勃起不全とは、正常な勃起が得られず、性交を満足に行えない症状です。従来、日本では「インポ」と呼ばれていた症状ですが、今の医学会では「インポ」やその由来であるドイツ語の「Impotenz(インポテンツ)」という呼称は用いられず、「勃起不全」や英語名である「Erectile Dysfunction」の頭文字を取って「ED」と呼ばれています。

インポは不適切な呼び方

厳密には差異がありますが、陰茎が正常に勃起しない症状という意味ではインポとEDは同じと考えて問題ありません。
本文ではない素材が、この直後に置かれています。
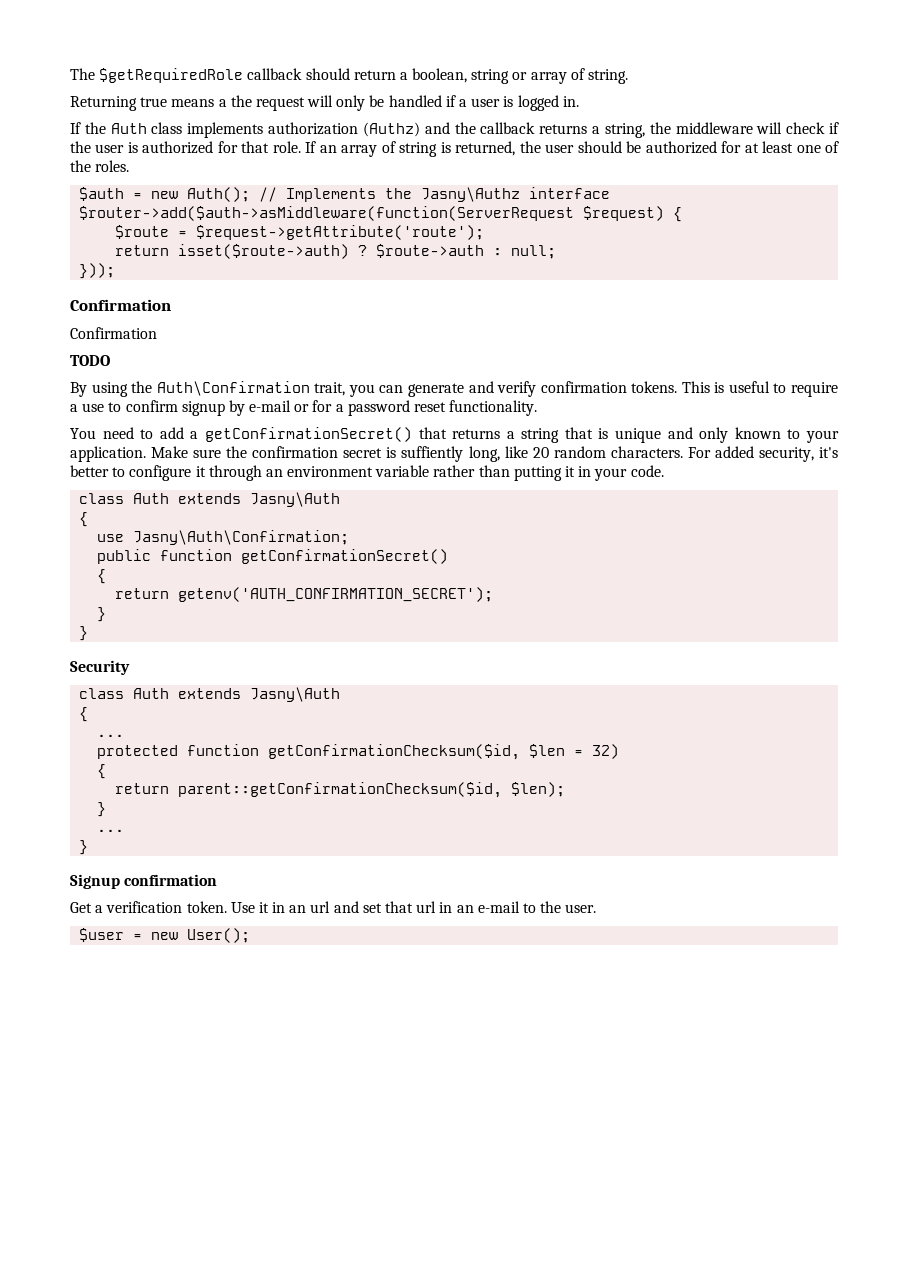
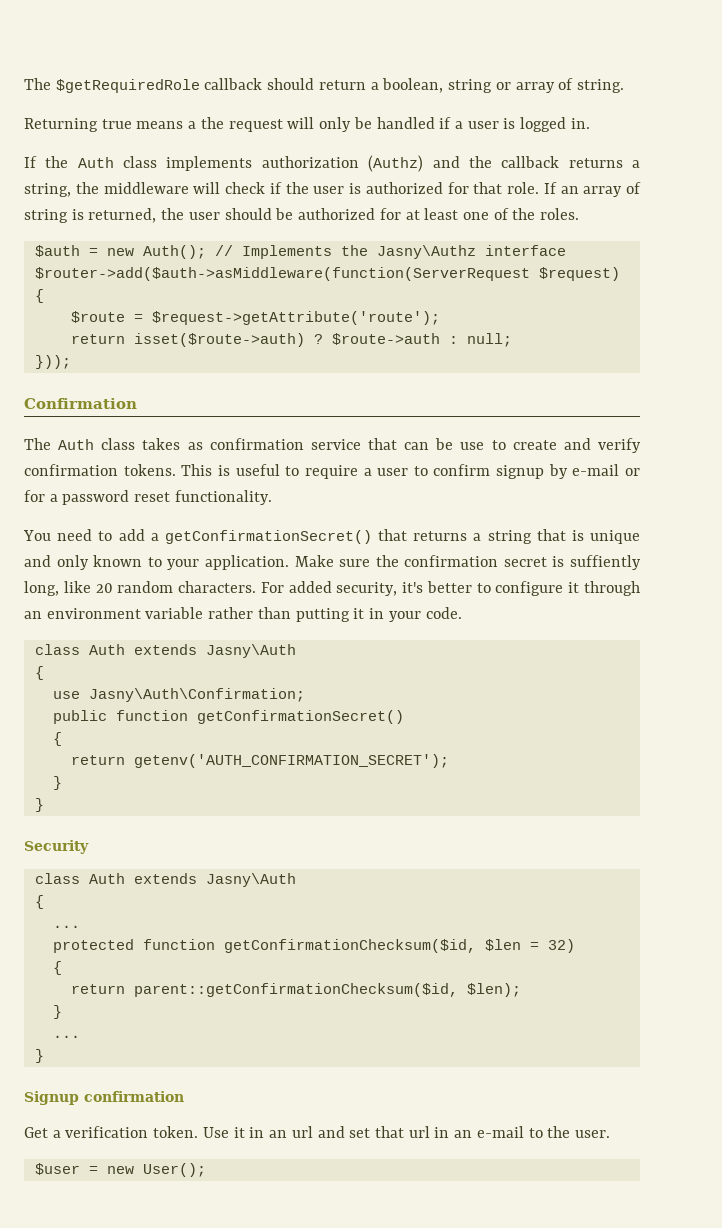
[70,327,157,339] [70,355,110,366] [70,381,464,397] Confirmation // TODO // By using the Auth\Confirmation trait, you can generate -> [24,438,557,450] The Auth class takes as confirmation service that can be use to create
[82,403,105,412] use -> [377,468,409,476] user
では、なぜインポという呼称が用いられなくなったかというと、この表現には侮蔑的な意味が含まれていたからです。確かに以前はインポといえば、男性を馬鹿にする時に用いられる言葉であり、勃起の問題で悩んでいても恥ずかしくてインポと言えない風潮がありました。しかし、実際、勃起不全は深刻に悩んでいる人が多数いる病気ですので、隠語のような扱いをするのは不適切という認識が広がったのでした。

世界的に認識が変化した勃起不全(ED)

呼称の変更

EDという呼び方になったのは日本だけではありません。インポテンツという言葉は世界的に用いられていましたが、日本以外でも軽侮的な表現として捉えられていました。また、この病気の症状を的確に表していないということから、1992年のアメリカ国立衛生研究所(NIH)のコンセンサス会議において、「Erectile Dysfunction(ED)」という呼称に改めるよう勧告がなされたのです。それ以降、今は世界的にEDと呼ばれるようになっています。

生活の質にかかわる重要な問題

勃起不全は直接生命を脅かす病気ではありません。そのため、医学会においても長年重要視されることもなく、近年まで詳しいメカニズムは明らかになっていませんでした。そのため、インポと呼んで軽視してきた風潮があったのですが、この認識は今では改められています。今では、勃起のメカニズムに一酸化窒素(NO)の働きが重要な役割を担うことが明らかになっていますが、この研究がなされたのは1998年とさほど以前のことではありません。それ以降、数々の研究が重ねられ、勃起不全にもさまざまな原因があることが明らかになっています。生命を直接脅かす病気ではなくても、男女の生活の質を低下させる病気ということで、真剣に取り組んでいく問題として今では認識されるようになったのです。